Marked up by Einde O’Callaghan for the Marxists’ Internet Archive.


DEAR Comrades, – I am fain to enter a protest against the attitude of the leaders of the Labour Party in their persistent kow-towing to the worst side of bourgeois hypocrisy. Mr. Ramsay Macdonald is generally the spokesman of these anxious and nervous protests against the suggestion that he, or the Labour Party, hold any but the most accreditedly respectable views on all subjects. Mr. M.’s zealous disclaimer of aught but the utmost love and esteem for “that body of rapscallions, collectively known as ‘the colonies’,” as Justice has termed them, will be remembered. This, too, was a propos of the atrocious massacre of the Zulus in Natal.

Now, again, in the education question, Mr. M. and certain others are untiring in protesting their zeal for the “religious” training of children, and excusing their advocacy of Secular education with the gloss that they only demand it in the “true” interests of “religion”! Now, this sort of boot-licking of the bourgeoisie on the part even of a mere Labour Party is, I submit, enough to make the average sell-constituted Socialist sick.

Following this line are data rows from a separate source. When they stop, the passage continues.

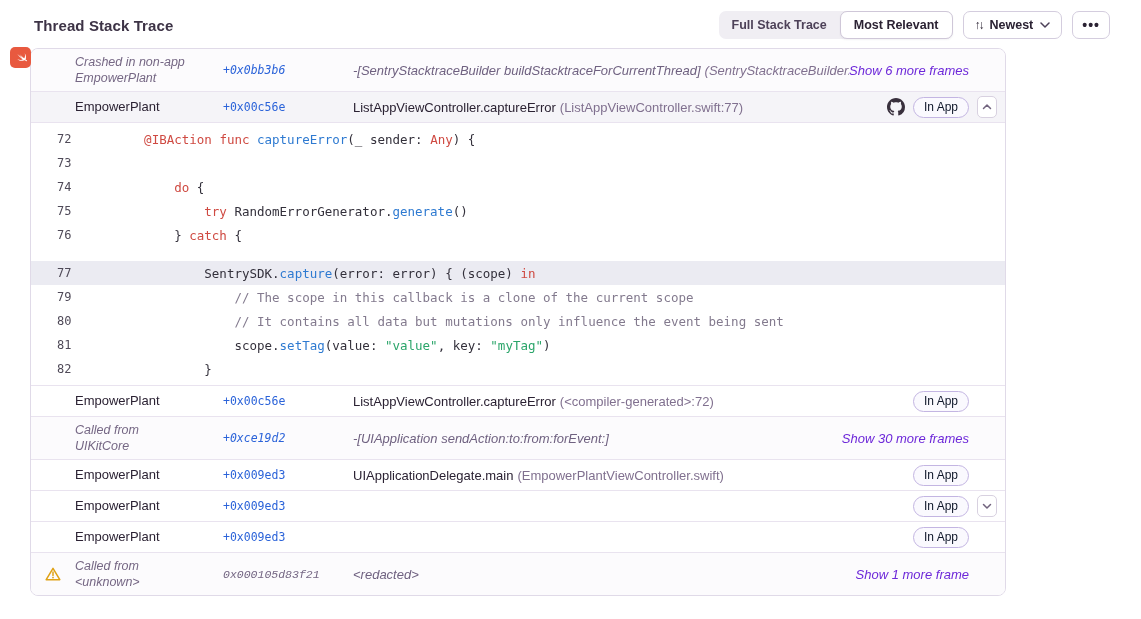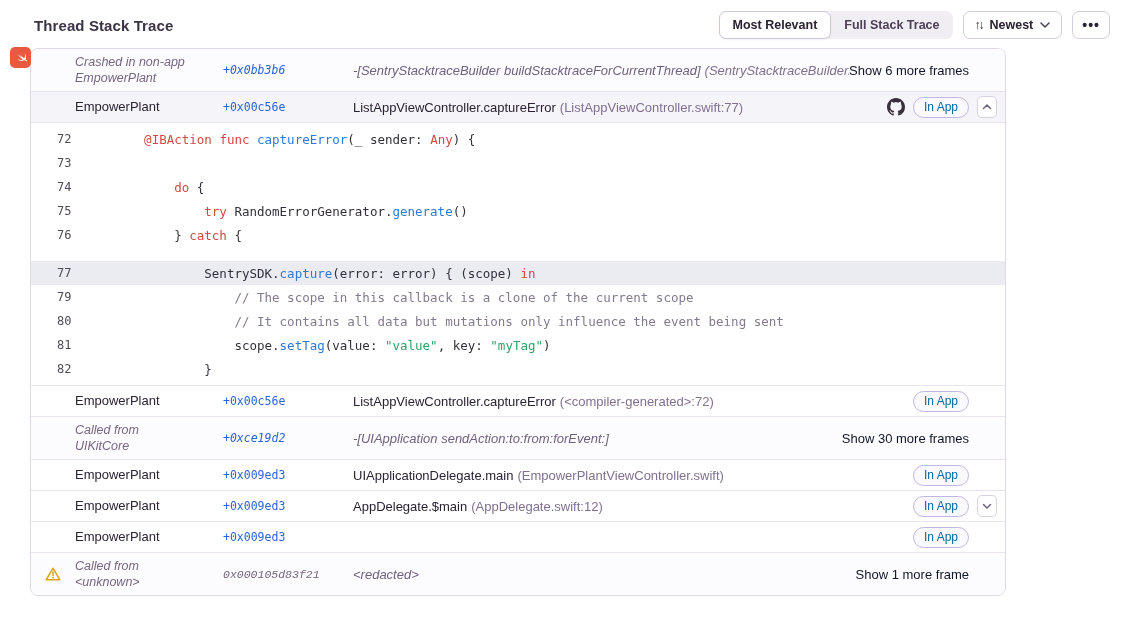"Most Relevant" button.seg { order: before "Full Stack Trace" -> after "Full Stack Trace" }
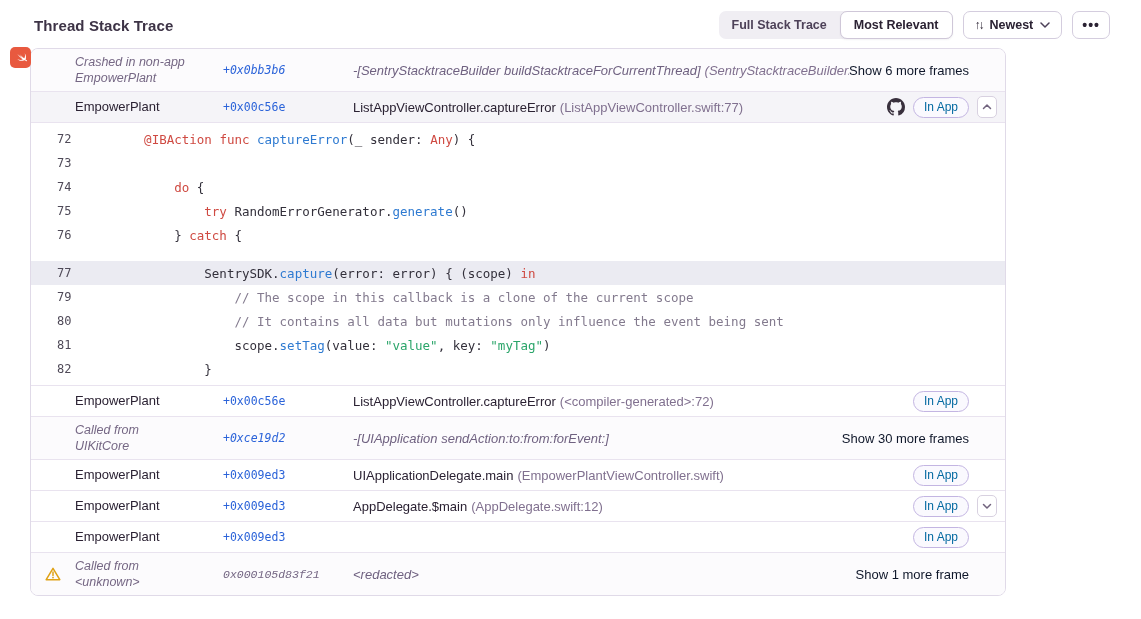"Show 6 more frames" .right-text { color: #0f172a -> #6d28d9; font-style: none -> italic }
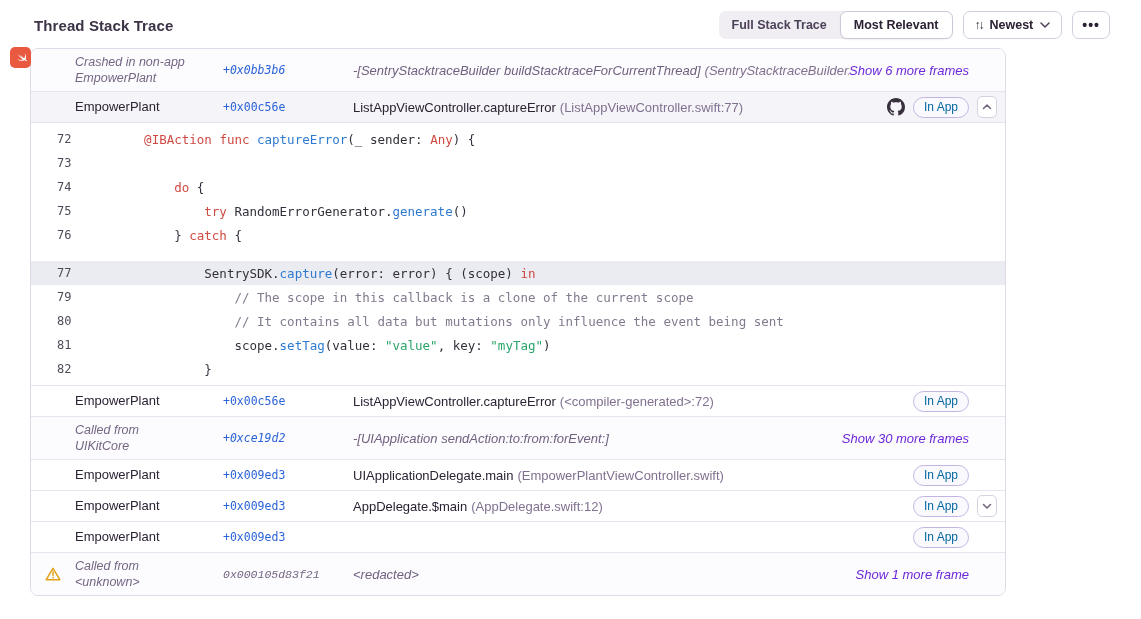"In App" .pill { color: #0369a1 -> #0f172a }
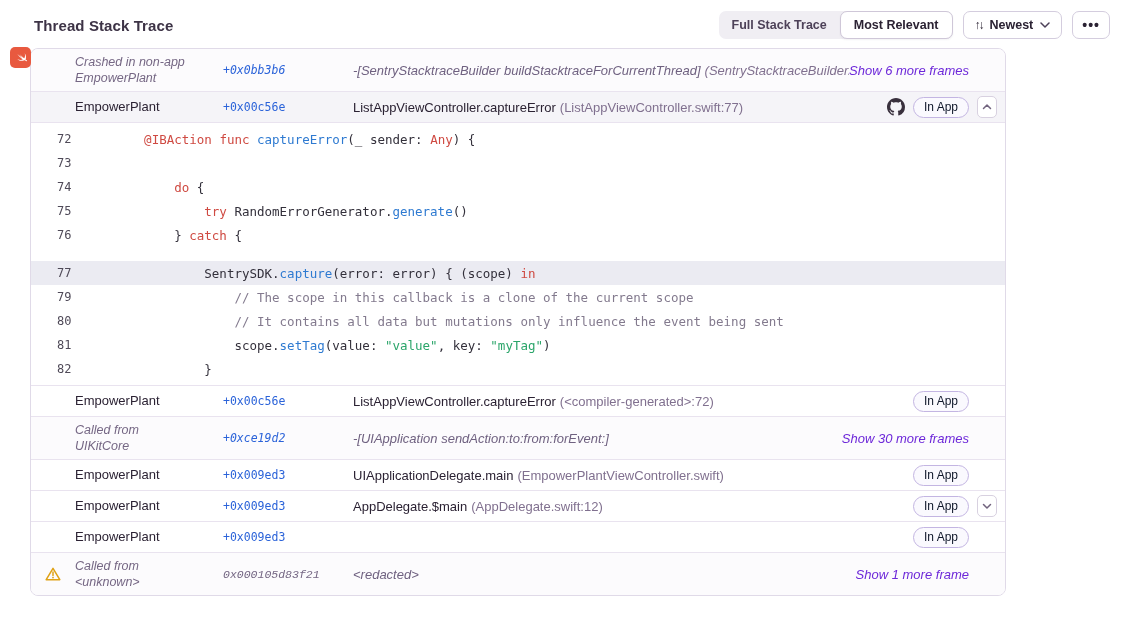"AppDelegate.$main (AppDelegate.swift:12)" div.cell { html: <div><span>AppDelegate.$main</span><span>(AppDelegate.swift:12)</span></div> -> none }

There are surely many members, even of the L.R.C. Labour Party, who do not approve of the dogmatic refuse, which the term “religious instruction” covers, being thrust down the intellectual gullet of the rising generation, just as there are some who would object to wallowing in political and moral mire rather than offend “the colonies.” Such conduct would be impossible in any continental working-class party.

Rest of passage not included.